Postgresql 12 experience

Spent time over the weekend upgrading my TT-RSS install to postgres12 (dump & restore) and php7.4 (RC4) under Debian Buster and happy to report everything seems to be working fine after 24+ hours, both in web client and fever API’s.

just sharing in case anyone else was curious.

Not surprised, mine got upgraded to 12 the day after it came out… my DBA consultant friend wanted to experiment. :smiley:

why not pg_upgradecluster?

I’ve never done anything besides pg_upgrade.

No reason other than I know how dump & restores works, I’ve done it before when I upgraded from 9.6 > 11. I’ve never used pg_upgradecluster before. Next time though for sure.

I tried pg_upgradecluster, it ate my db. It would seem to be a solution looking for a problem, and at least with dump/restore you have a handy backup.

Isnt pg_upgradecluster just the same as pg_dump and pg_restore under the hood i believe after some reading? Ive also just done plain dump and restore which has worked out great,abit faster though to do it all in one command also thanks for tip aswell

Unless you used the -m switch and also the -k for inplace upgrade i dont think you should loose anything and old cluster should still be present just on another port according to docs,might had to manually start it though

at some point hopefully you’ll grow out of doing tedious things like this manually. who knows, maybe even discover ansible and puppet.

you also get a hot standby of your original cluster on a separate port, instead of a dump you need to waste time loading back in case of problems.

also, if your backup policy is “manual pg_dump before version upgrade” i’m not sure what to tell you other than maybe considering a carreer in a different industry.

According to the documentation, pg_upgradecluster:
“Please note that this program cannot upgrade clusters which use tablespaces. If you use those, you have to upgrade manually.”

So there might be some use for both methods then afterall,though pg-upgradecluster seems like the general most efficient way to upgrade as long as its not using tablespaces that is,nice find!

Yeah, one is the official postgres supported method, the other appears to be a script someone wrote to automate.

For me, using the actual postgresql utilities seems to be the best way… ie, pg_upgrade.

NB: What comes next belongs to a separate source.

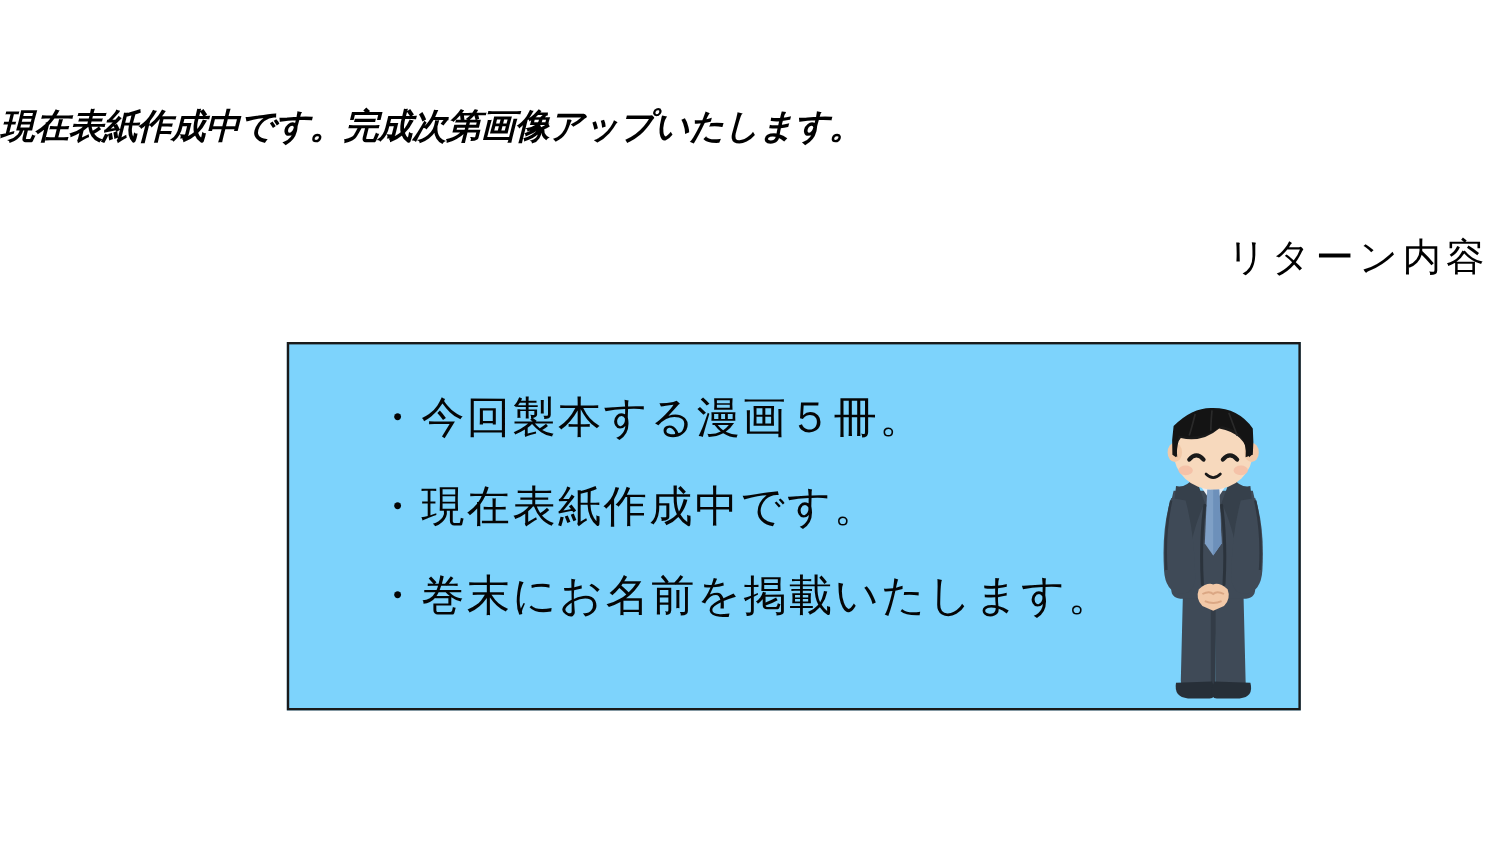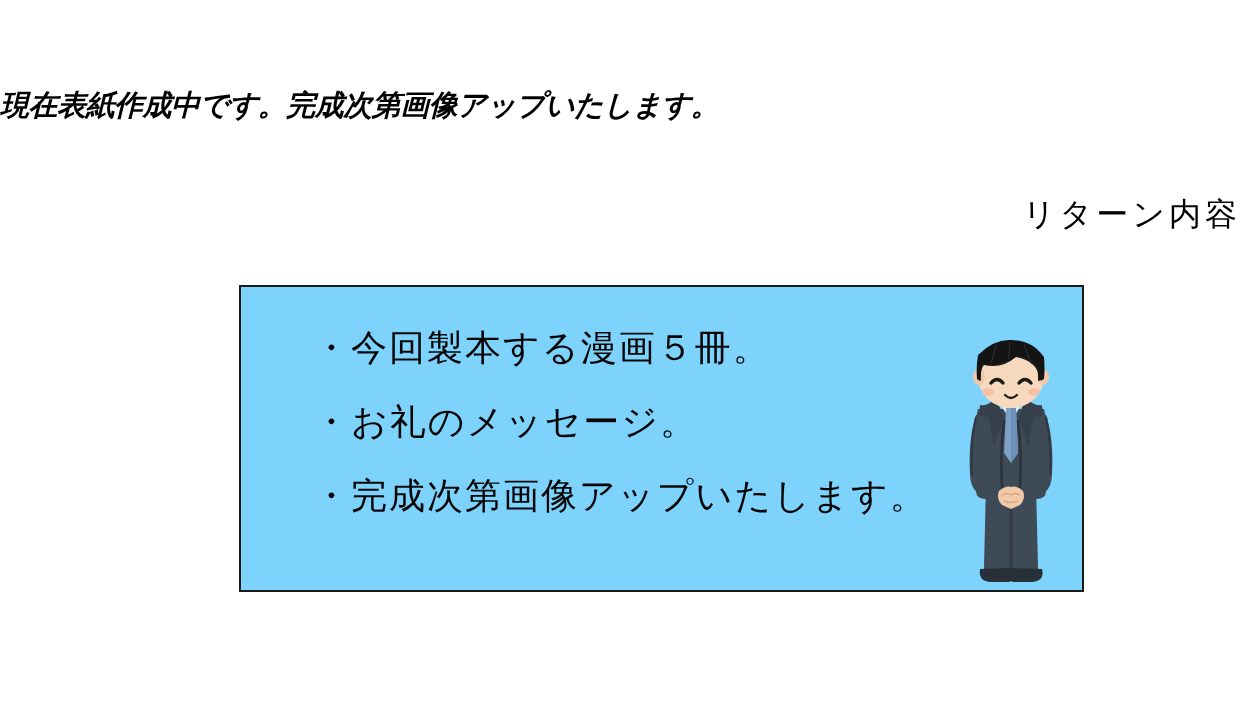"・お礼のメッセージ。" li.bullet-item { text: お礼のメッセージ -> 現在表紙作成中です }
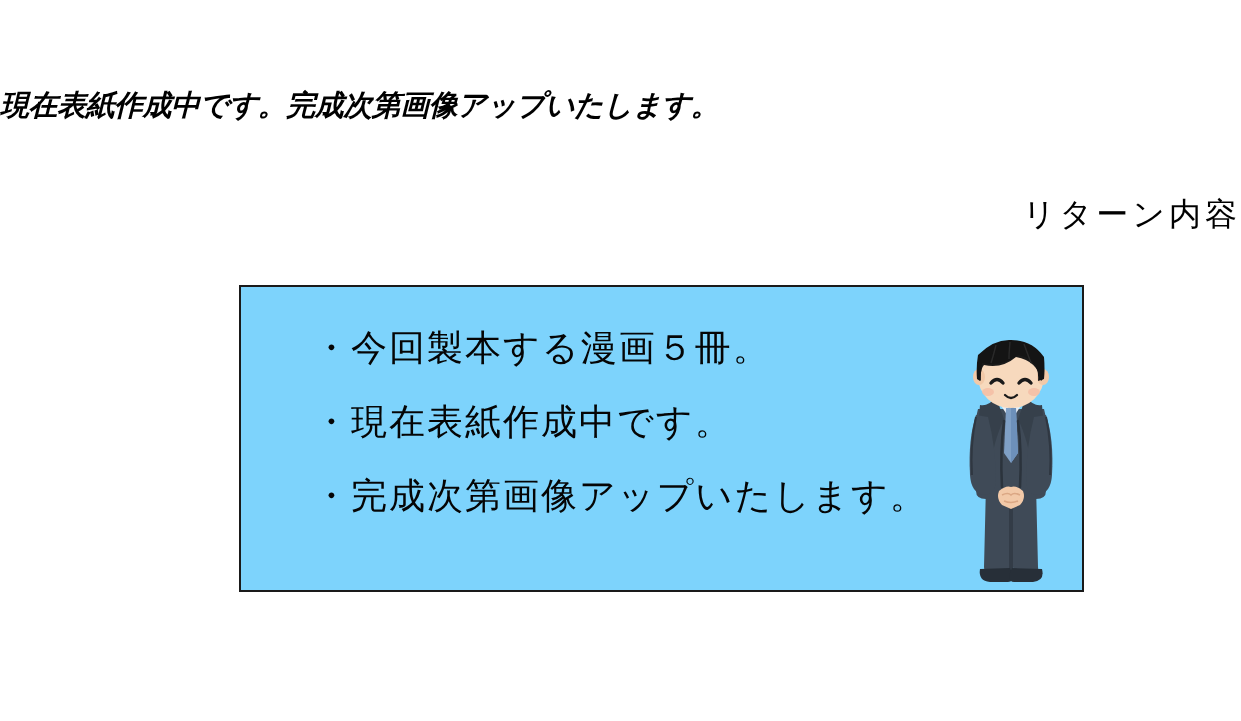"・完成次第画像アップいたします。" li.bullet-item { text: 完成次第画像アップ -> 巻末にお名前を掲載 }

it’s never failed, it’s never even burped, and it’s been used for years now, successfully.

Why use a wrapper that ‘probably’ works instead of a native tool?

(PostgreSQL DBA there)

  • The surest and most flexible way is a pg_dump / install new pg / pg_restore from your database. It is the slowest too. (But you won’t forget to do a backup before upgrading).

  • pg_upgrade (from the PostgreSQL community) migrates the files of the database on the same server. It is much quicker, especially with --clone or -k. There is no going back with -k (but you have made a pg_dump backup before, right?). There are some horror stories with it like for any other tool of this kind, but anyway, for most people on a single server without specific extensions this should be okay.

  • pg_upgradecluster is a Debian-specific script able to do both methods. I have few experience with it, but, as it is used in automated Debian migrations, this should be safe in most situations.

A good DBA is paranoid, so I prefer to use pg_dump/pg_restore (-Fd -j8) if the downtime and available disk space are not a problem; pg_upgrade -k only if necessary.

Did I say that you must do a backup before?

So, from a paranoia standpoint, isn’t the surest method to do a pg_upgrade, without the -k ? that way you’ve still got your entire previous db up and running, and you don’t have as many chances for transcription errors to come in during the dump/restore processes… you’ve still got the old db sitting there, in case there’s anything at all wrong with the upgraded one.

pg_upgrade without -k is safe as is “I have a fallback”. If a pg_upgrade bugs corrupts your database, you may know it much later. A pg_restore is a logical operation that cannot corrupt an instance.
In fact, upgrading to a brand new instance (with pg_restore) is a good opportunity to install it with --data-checksums, that is often forgotten but much safer. (Well, from PG12, checksums can be activated after the creation of the PG instance).